#### Exercise details:
Every entry below should appear in the answer exactly as written, apart from the pictures.

^^^^^^^^

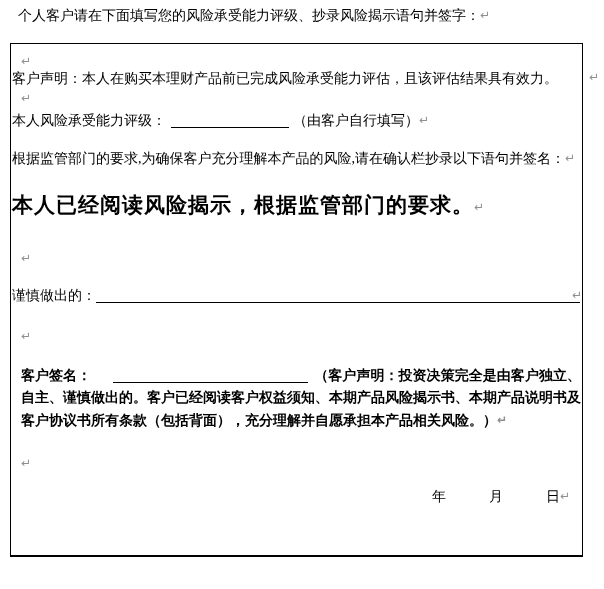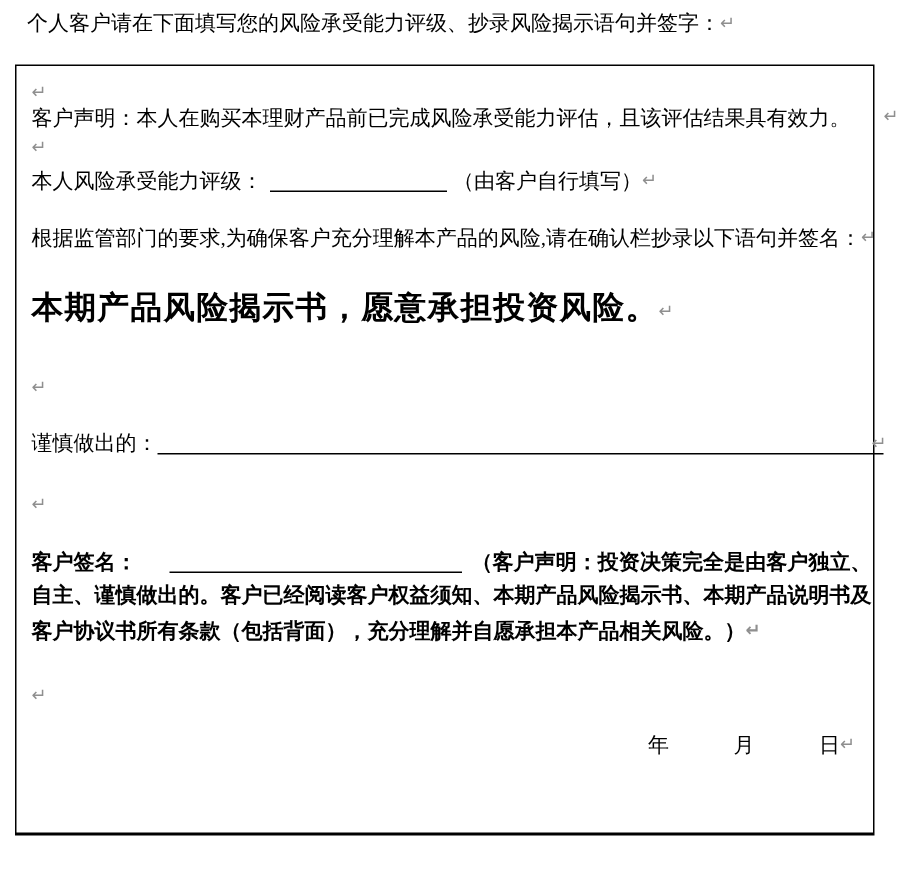"客户声明：本人在购买本理财产品前已完成风险承受能力评估，且该评估结果具有效力。" .bline { left: 10px -> 1px }
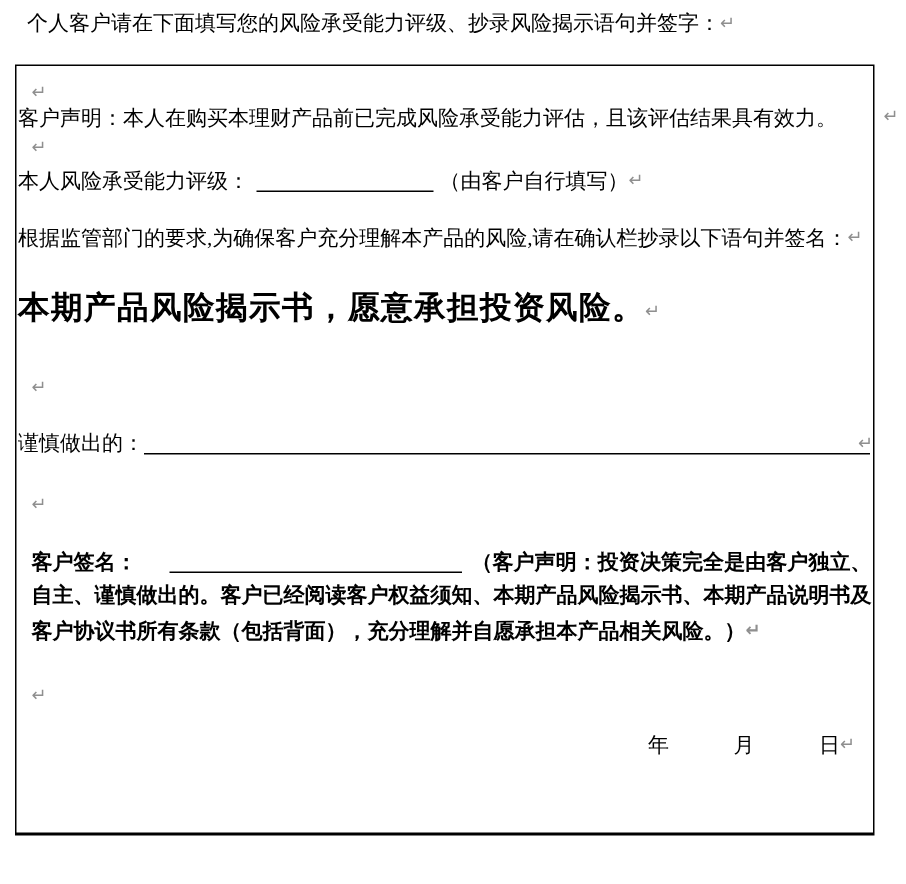"本期产品风险揭示书，愿意承担投资风险。" span { text: 期产品风险揭示书，愿意承担投资风险 -> 人已经阅读风险揭示，根据监管部门的要求 }
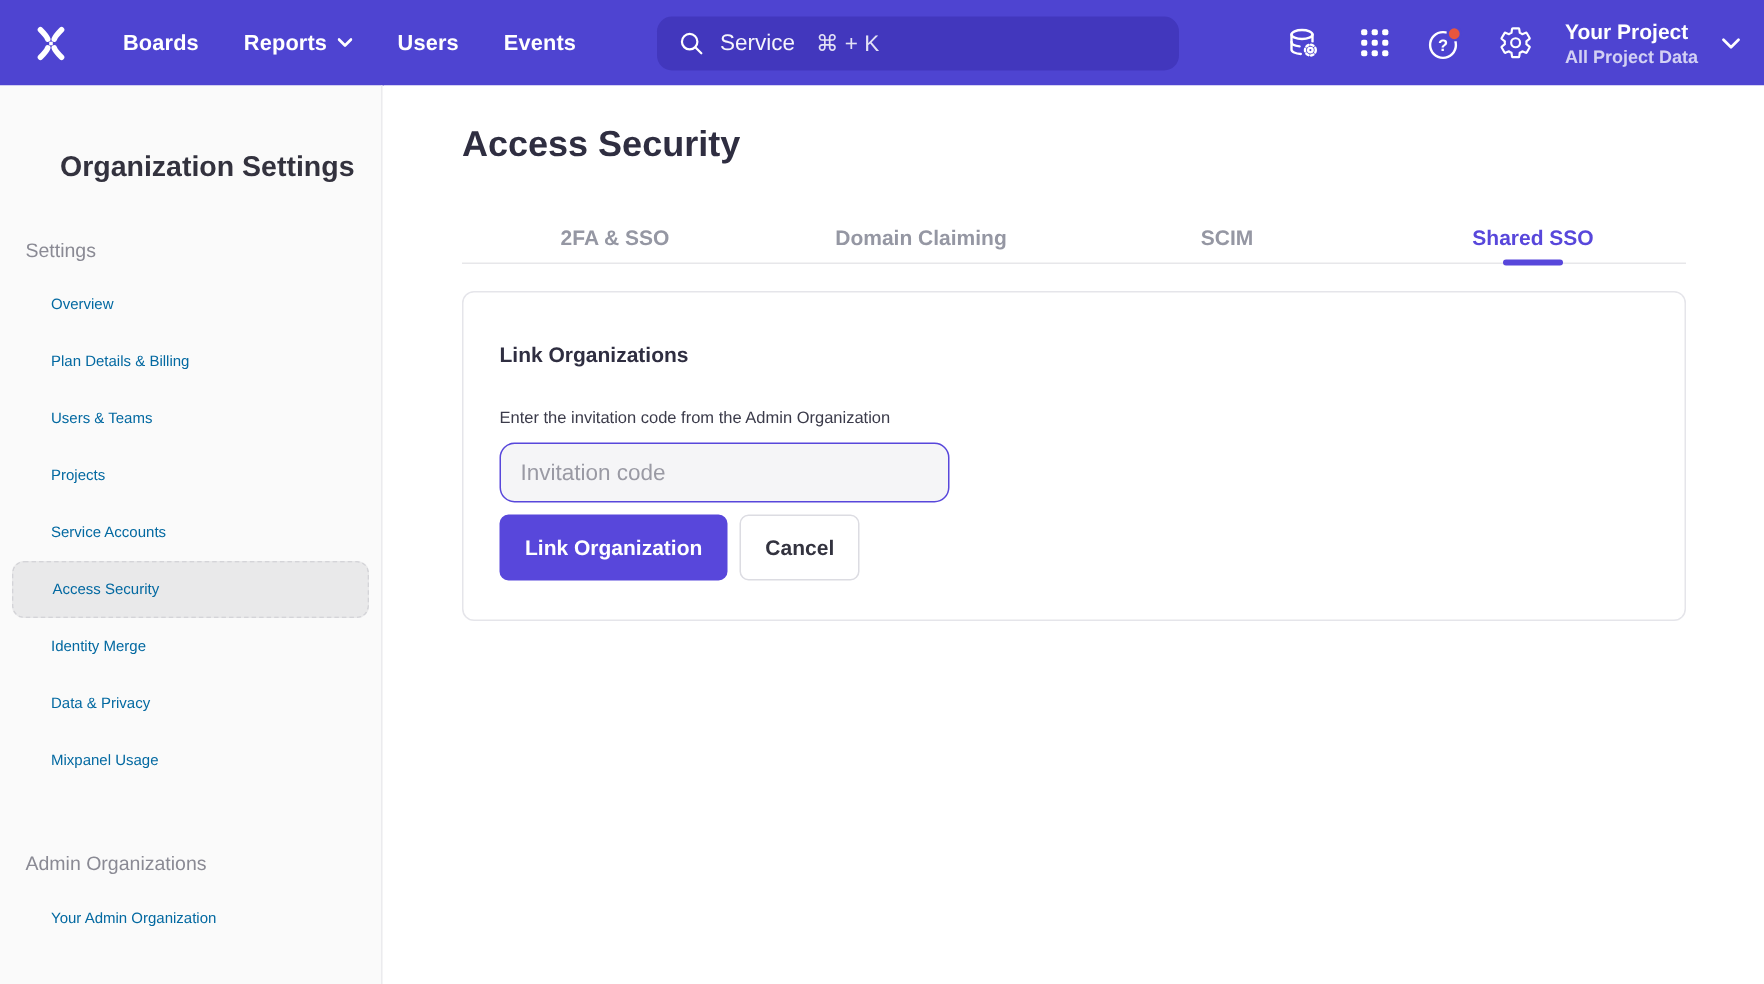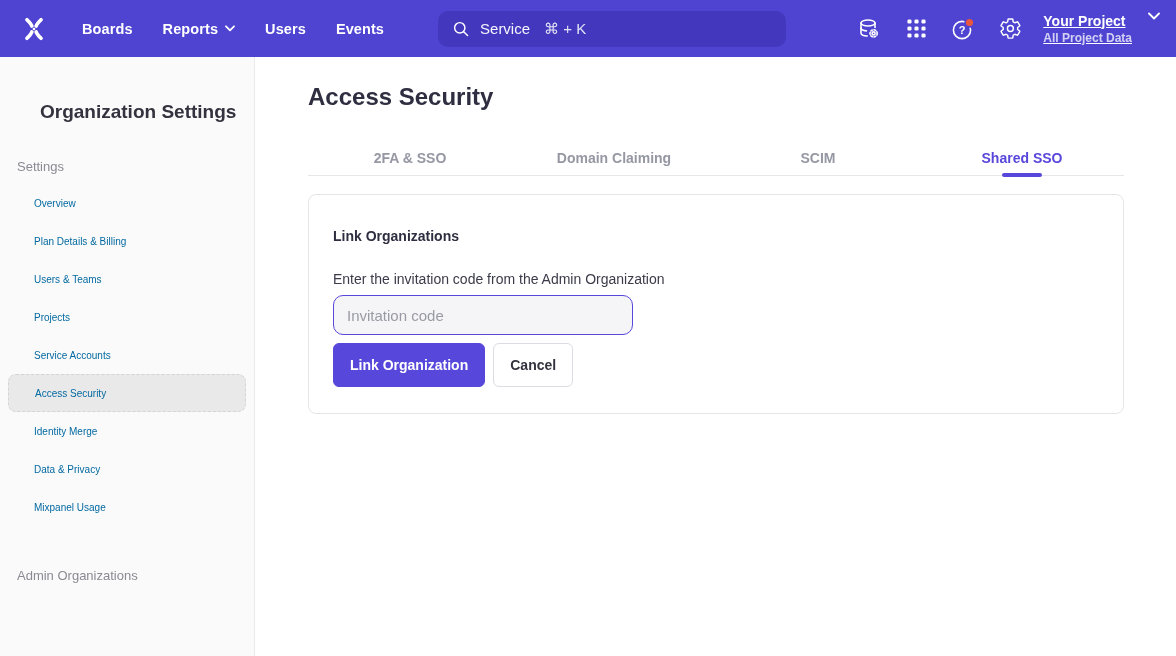"Your Project" .project { align-items: none -> center; text-decoration: underline -> none }
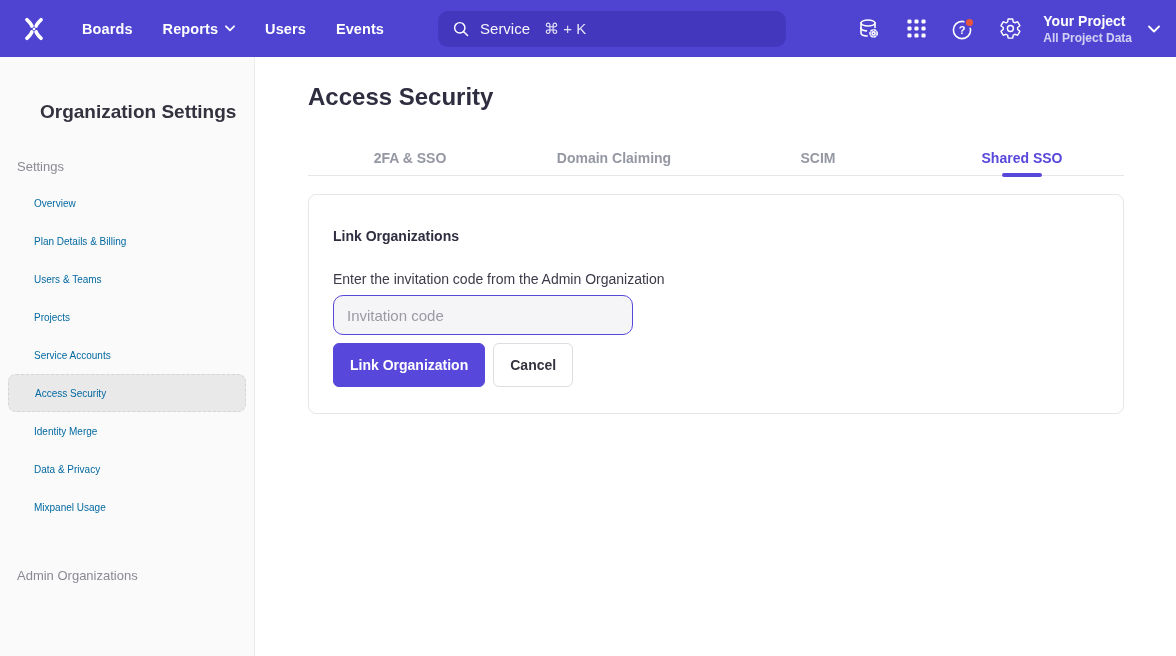"Enter the invitation code from" .card-desc { font-size: 14px -> 11px }
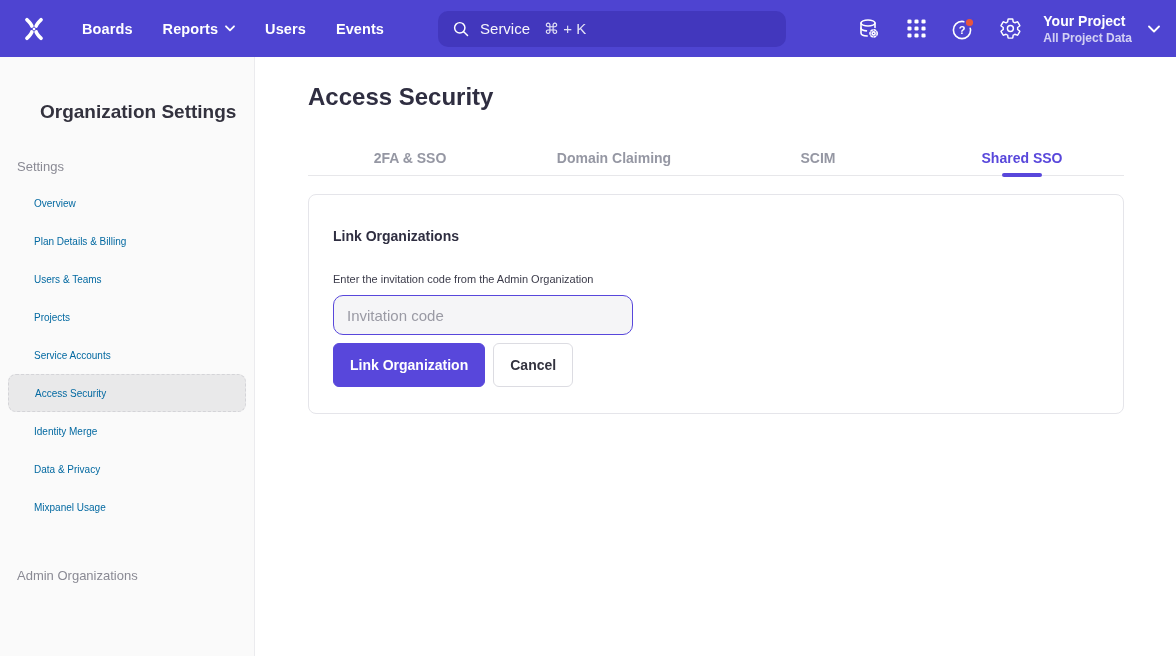"Your Admin Organization" div.sb-item { html: none -> <div>Your Admin Organization</div> }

^^^^^^^^

#### Finished task:
"客户声明：本人在购买本理财产品前已完成风险承受能力评估，且该评估结果具有效力。" .bline { left: 10px -> 1px }
"本期产品风险揭示书，愿意承担投资风险。" span { text: 期产品风险揭示书，愿意承担投资风险 -> 人已经阅读风险揭示，根据监管部门的要求 }
"Your Project" .project { align-items: none -> center; text-decoration: underline -> none }
"Enter the invitation code from" .card-desc { font-size: 14px -> 11px }
"Your Admin Organization" div.sb-item { html: none -> <div>Your Admin Organization</div> }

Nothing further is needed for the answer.